• About this exercise
Work out how many lines in the records contain the word "createType", and give that number alone.
─── Data to process ───
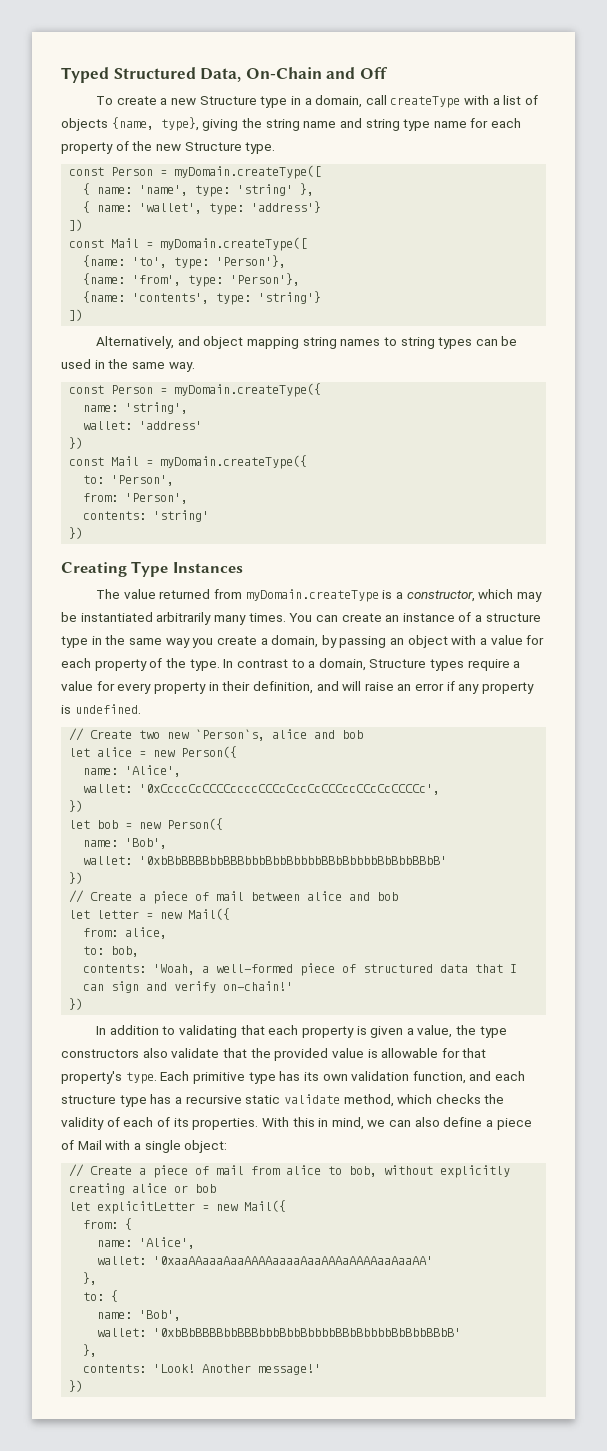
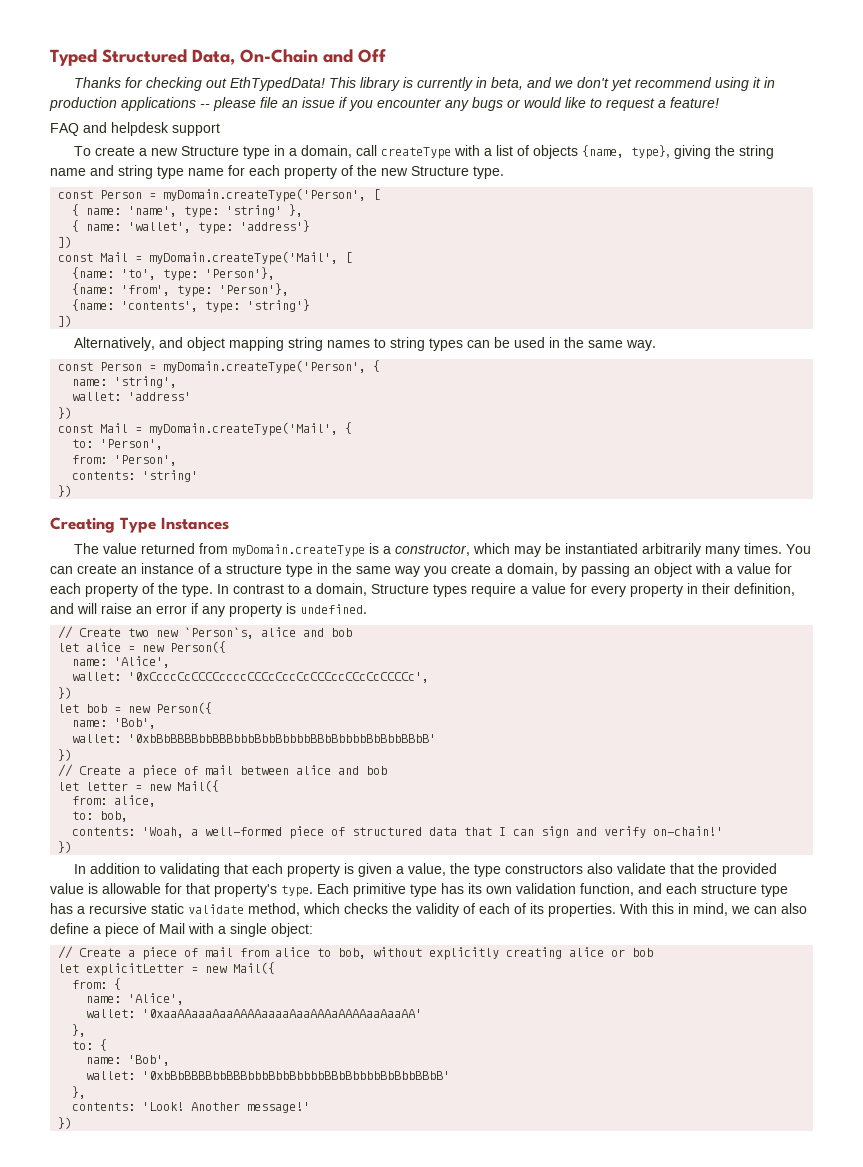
+ Thanks for checking out EthTypedData! This library is currently in beta, and we don't yet recommend using it in production applications -- please file an issue if you encounter any bugs or would like to request a feature!
+ FAQ and helpdesk support
- const Person = myDomain.createType([
+ const Person = myDomain.createType('Person', [
- const Mail = myDomain.createType([
+ const Mail = myDomain.createType('Mail', [
- const Person = myDomain.createType({
+ const Person = myDomain.createType('Person', {
- const Mail = myDomain.createType({
+ const Mail = myDomain.createType('Mail', {

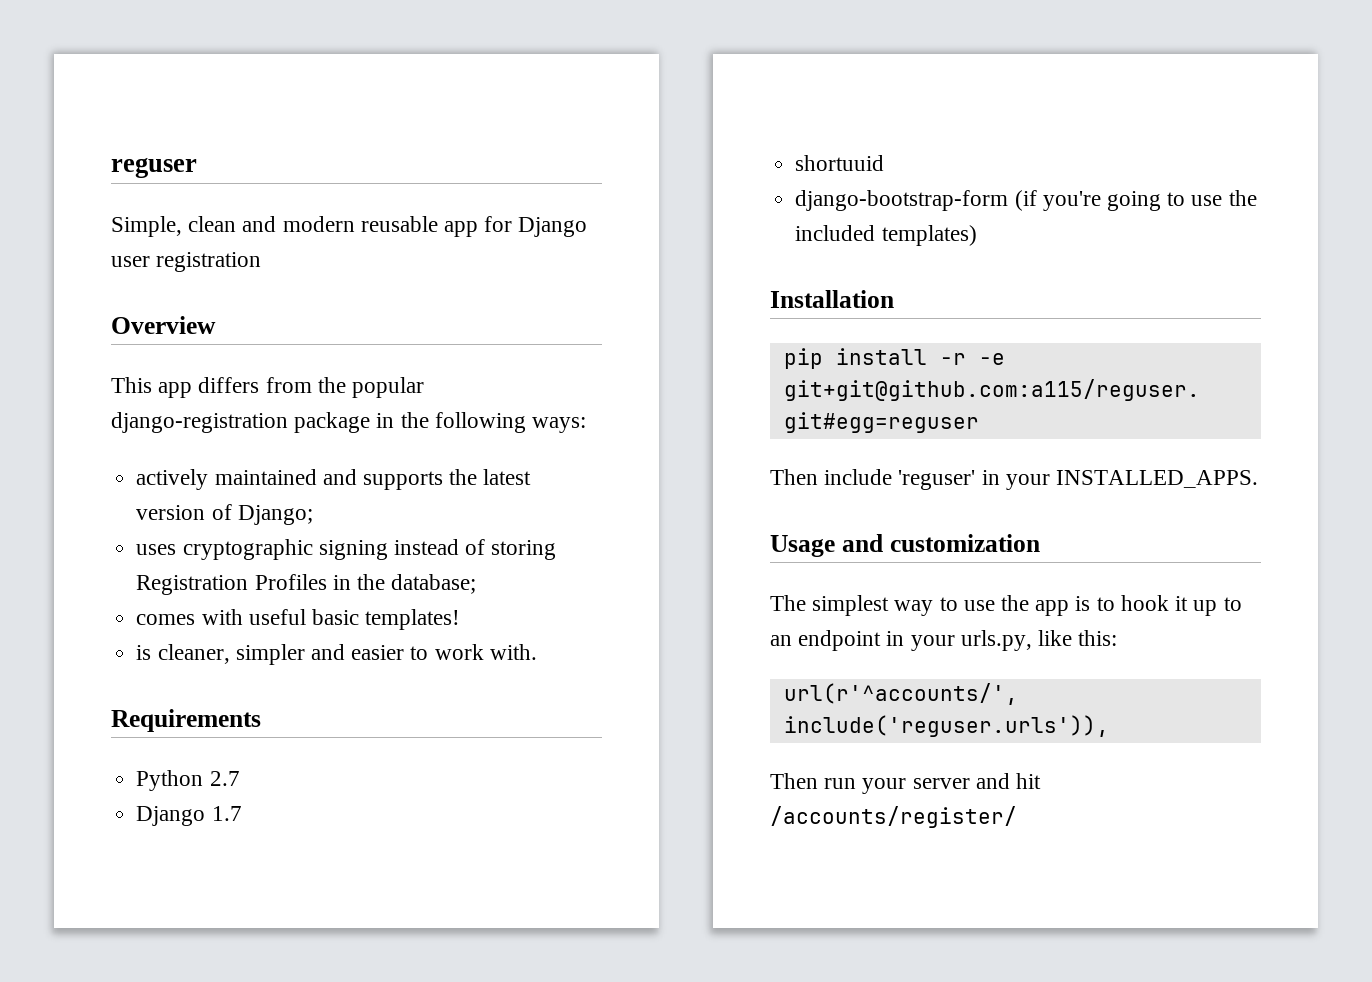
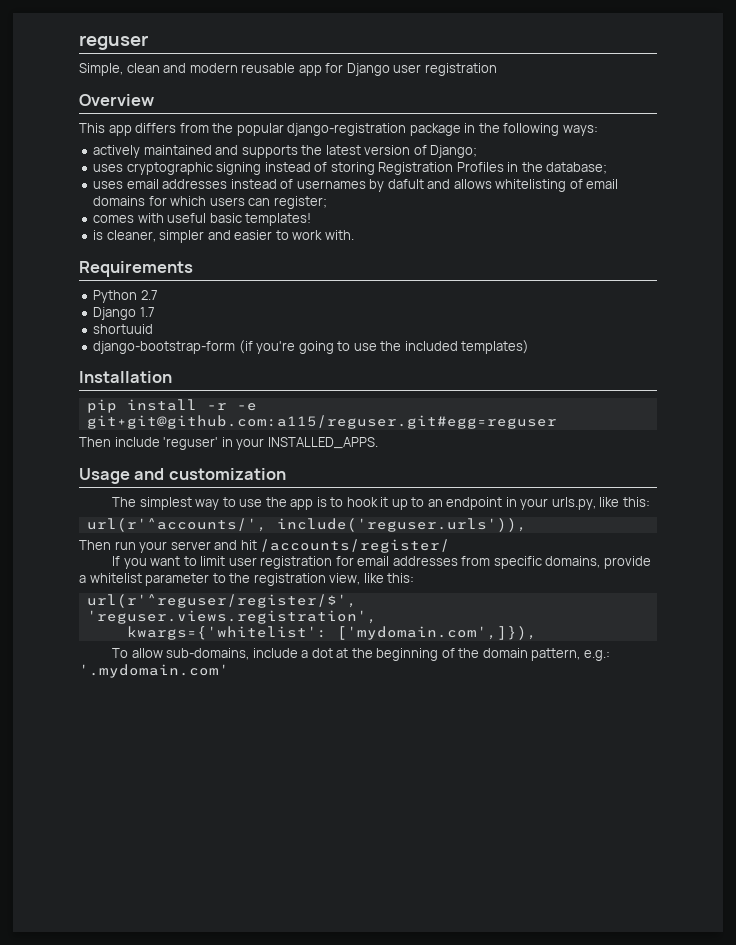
+ uses email addresses instead of usernames by dafult and allows whitelisting of email domains for which users can register;
+ If you want to limit user registration for email addresses from specific domains, provide a whitelist parameter to the registration view, like this:
+ url(r'^reguser/register/$', 'reguser.views.registration',
+ kwargs={'whitelist': ['mydomain.com',]}),
+ To allow sub-domains, include a dot at the beginning of the domain pattern, e.g.: '.mydomain.com'

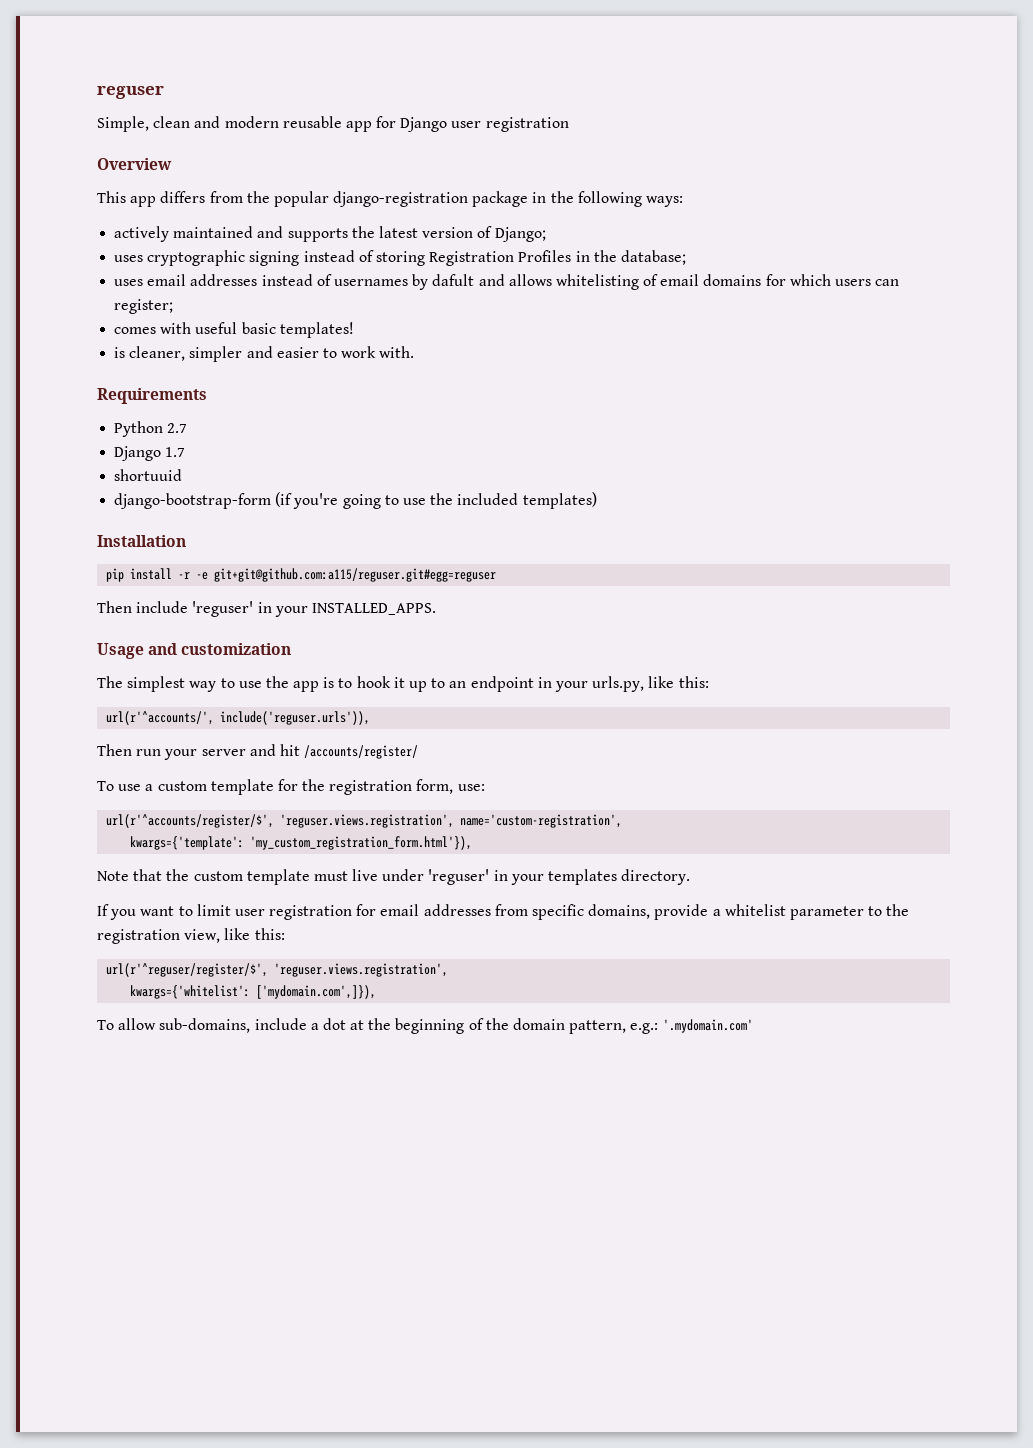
+ To use a custom template for the registration form, use:
+ url(r'^accounts/register/$', 'reguser.views.registration', name='custom-registration',
+ kwargs={'template': 'my_custom_registration_form.html'}),
+ Note that the custom template must live under 'reguser' in your templates directory.

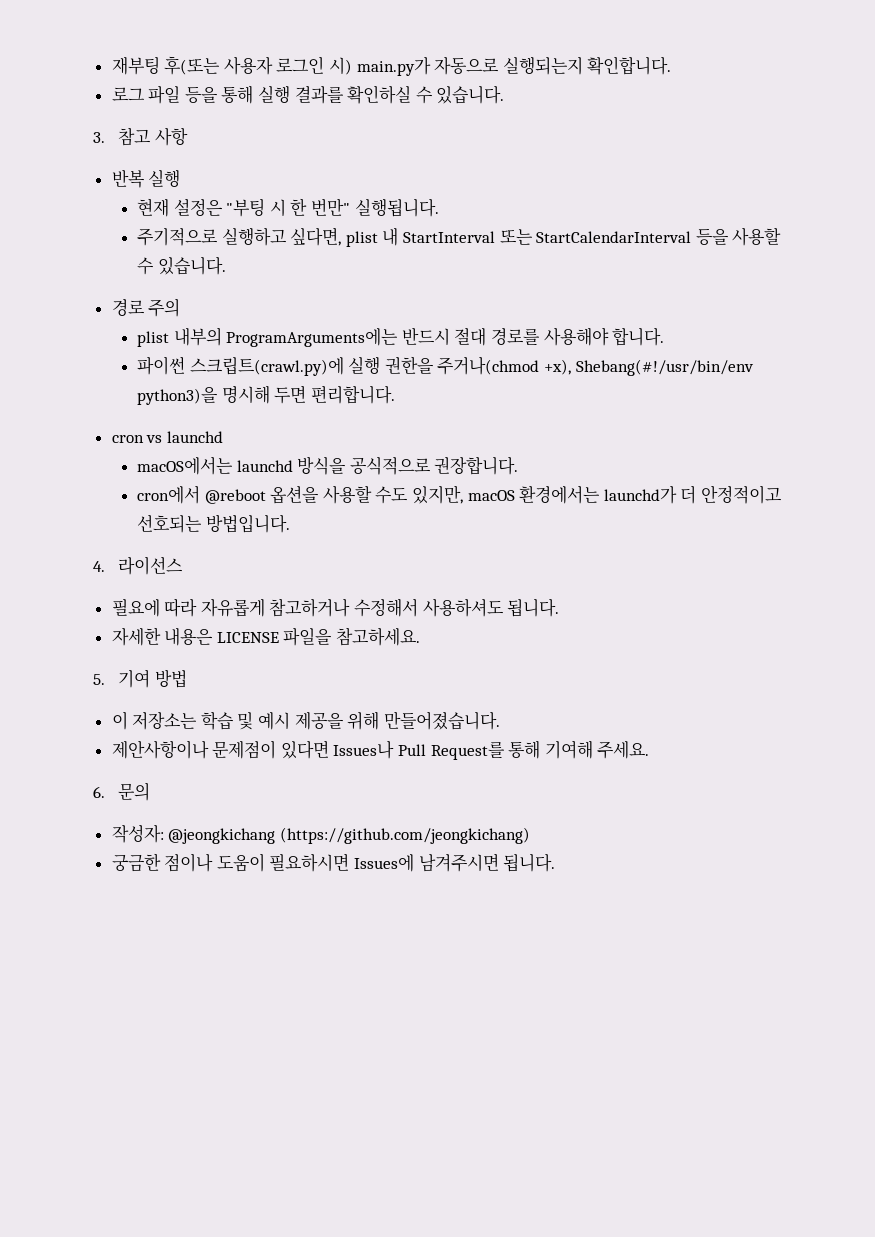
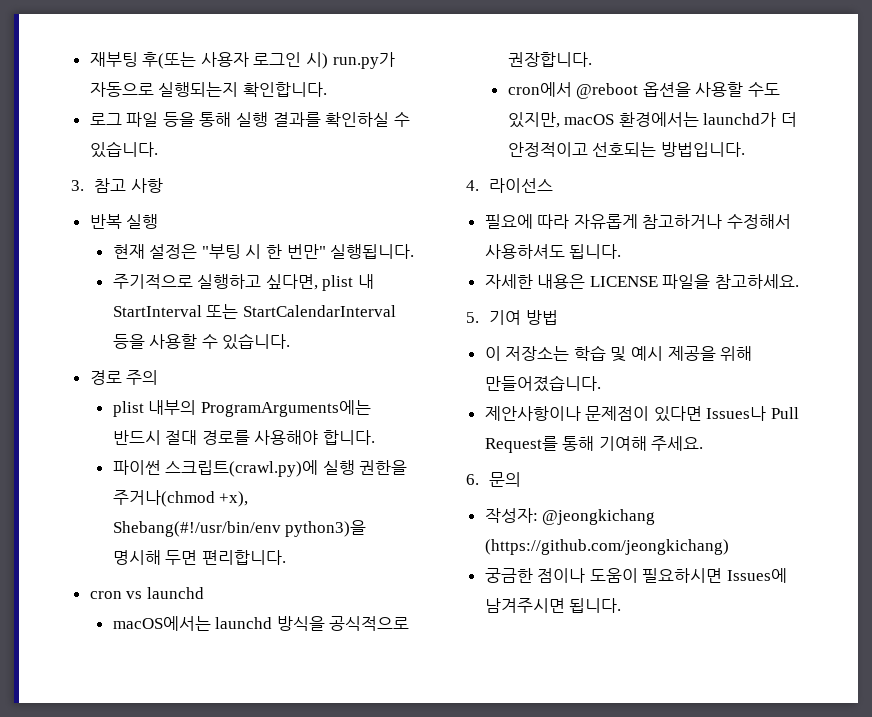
- 재부팅 후(또는 사용자 로그인 시) main.py가 자동으로 실행되는지 확인합니다.
+ 재부팅 후(또는 사용자 로그인 시) run.py가 자동으로 실행되는지 확인합니다.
───
• Answer to this task
8